Durbin then heard a commotion and saw Wachman, the defendant, and others appear [*2]from around the corner. Wachman was armed with a knife and attempted to swing it at Durbin. Stevens then hit Wachman with a garbage bag.

A fight broke out between the two groups. According to Durbin and Stevens, their group was comprised of 3 or 4 people while the defendant's group numbered 15 to 20 people.

According to Martinez, who was part of the defendant's group, prior to the defendant's firing his gun, she saw him with a gun in his front waistband standing near a green car that belonged to "Beck."

According to Martinez, during the altercation between the two groups, Davis and Stevens ran towards the defendant. Durbin recalled that first Davis and the defendant were scuffling on the sidewalk and then Stevens joined in. Davis and Stevens had the defendant against a gate or wall and were striking him in the chest and shoulder. Stevens also hit the defendant in the head.

The fight moved into the street. The defendant managed to get away after the fight just eased off." As Davis and Stevens were standing in the street, the green car that had been parked nearby pulled out and drove at Davis and Stevens. Stevens kicked the car as it went by. At the same time, the defendant who was standing in the street, no longer involved in a fight, pulled a black gun from his front waistband, yelled "Mother fuckers" and started shooting into the crowd which included his friends. No one else was shooting. The defendant then got into the green car which drove off.

The police recovered four 9-millimeter shell casings in the street where the defendant had been seen shooting. All of the shell casings were determined to have been fired from the same Glock-type gun.

Shortly before the defendant started shooting, Anthony Andujar had driven to the scene with his passenger, Yui Tung Lok. They had not been involved in the altercation.

Martinez, one of the defendant's friends was shot in the thigh. Davis was shot in the ankle. Andujar was fatally shot in the chest. Yui Tung Lok was also shot in the chest.

Pacheco, the defendant's friend, had a conflicting version. According to Pacheco, the defendant jumped out of Beck's green car and was rushed by three people who were on top of the defendant. The defendant started shooting while either on the ground or bent over at the waist. Pacheco did not hear the defendant yell anything other than "probably" yell "get off me." According to Pacheco, none of the three people on top of the defendant were struck by the defendant's gun shots.

Pacheco observed the defendant and others jump in Beck's car and drive off. Pacheco was certain that only the defendant and Oliva possessed a gun at the scene.
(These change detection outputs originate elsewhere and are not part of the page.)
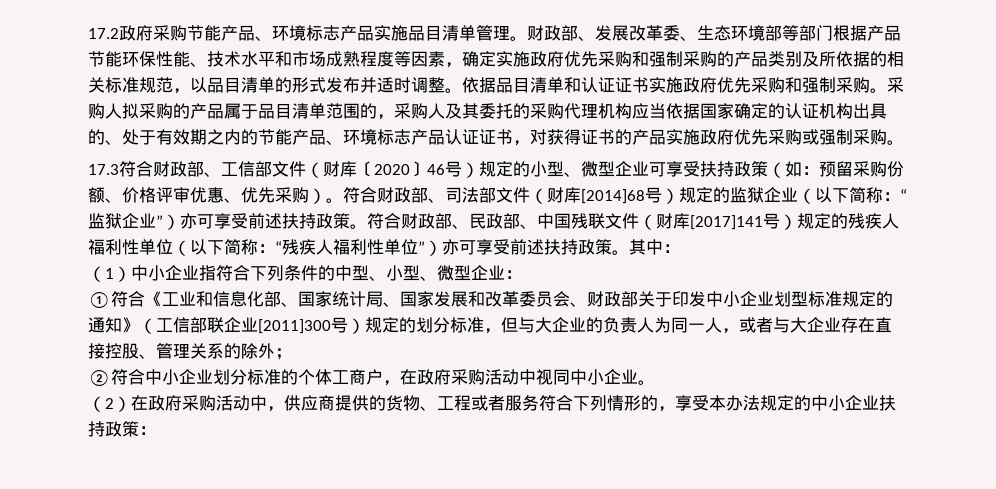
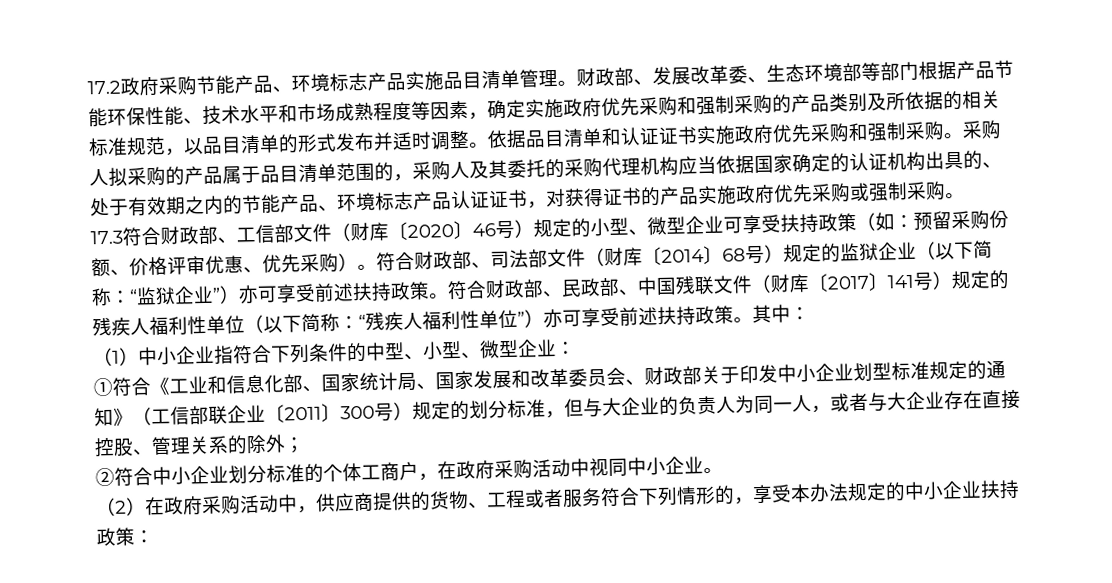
- 符合财政部、司法部文件（财库[2014]68号）规定的监狱企业（以下简称：“监狱企业”）亦可享受前述扶持政策。
+ 符合财政部、司法部文件（财库〔2014〕68号）规定的监狱企业（以下简称：“监狱企业”）亦可享受前述扶持政策。
- 符合财政部、民政部、中国残联文件（财库[2017]141号）规定的残疾人福利性单位（以下简称：“残疾人福利性单位”）亦可享受前述扶持政策。
+ 符合财政部、民政部、中国残联文件（财库〔2017〕141号）规定的残疾人福利性单位（以下简称：“残疾人福利性单位”）亦可享受前述扶持政策。
- ①符合《工业和信息化部、国家统计局、国家发展和改革委员会、财政部关于印发中小企业划型标准规定的通知》（工信部联企业[2011]300号）规定的划分标准，但与大企业的负责人为同一人，或者与大企业存在直接控股、管理关系的除外；
+ ①符合《工业和信息化部、国家统计局、国家发展和改革委员会、财政部关于印发中小企业划型标准规定的通知》（工信部联企业〔2011〕300号）规定的划分标准，但与大企业的负责人为同一人，或者与大企业存在直接控股、管理关系的除外；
Pacheco had observed four guns at Friends Field possessed by the defendant's group.

No one testified that anyone in the other group had a weapon of any kind. (Nevertheless, the defendant contends on this motion that evidence of the Hocus Pocus gun, if its existence was known by the defense, could have been a basis to contend that the defendant saw someone in the other group possess it, thereby resulting in the defendant firing his own gun in self-defense.)The defense at trial was that the defendant was suffering from post-traumatic stress disorder (PTSD) which affected his perception of reality. This defense was presented by Dr. Stephen Teich a psychiatrist who examined the defendant in preparation for the trial. Dr. Teich concluded that the defendant was suffering from PTSD as the result of several traumatic [*3]incidents in his past. The defendant and his family were refugees from the civil war in Bosnia where the defendant lived as a child. The family continued to discuss the dire on-going situation in Bosnia while the defendant was growing up in America, which Dr. Teich believed was a continuing source of trauma to the defendant.

Dr. Teich testified that the defendant had told him that he believed one of the people he had been fighting with was reaching for a gun and that he was going to be killed. The defendant reported to Dr. Teich that during the street fighting, he had been hearing the people around him speaking in the Serbian and Kosavari languages spoken in Bosnia. Dr. Teich also testified that there was no evidence in reality to support the defendant's belief that someone was about to shoot him when the defendant fired his gun.

It was Dr. Teich's opinion that the defendant's PTSD and the stress of the street fight caused the defendant to disconnect with reality.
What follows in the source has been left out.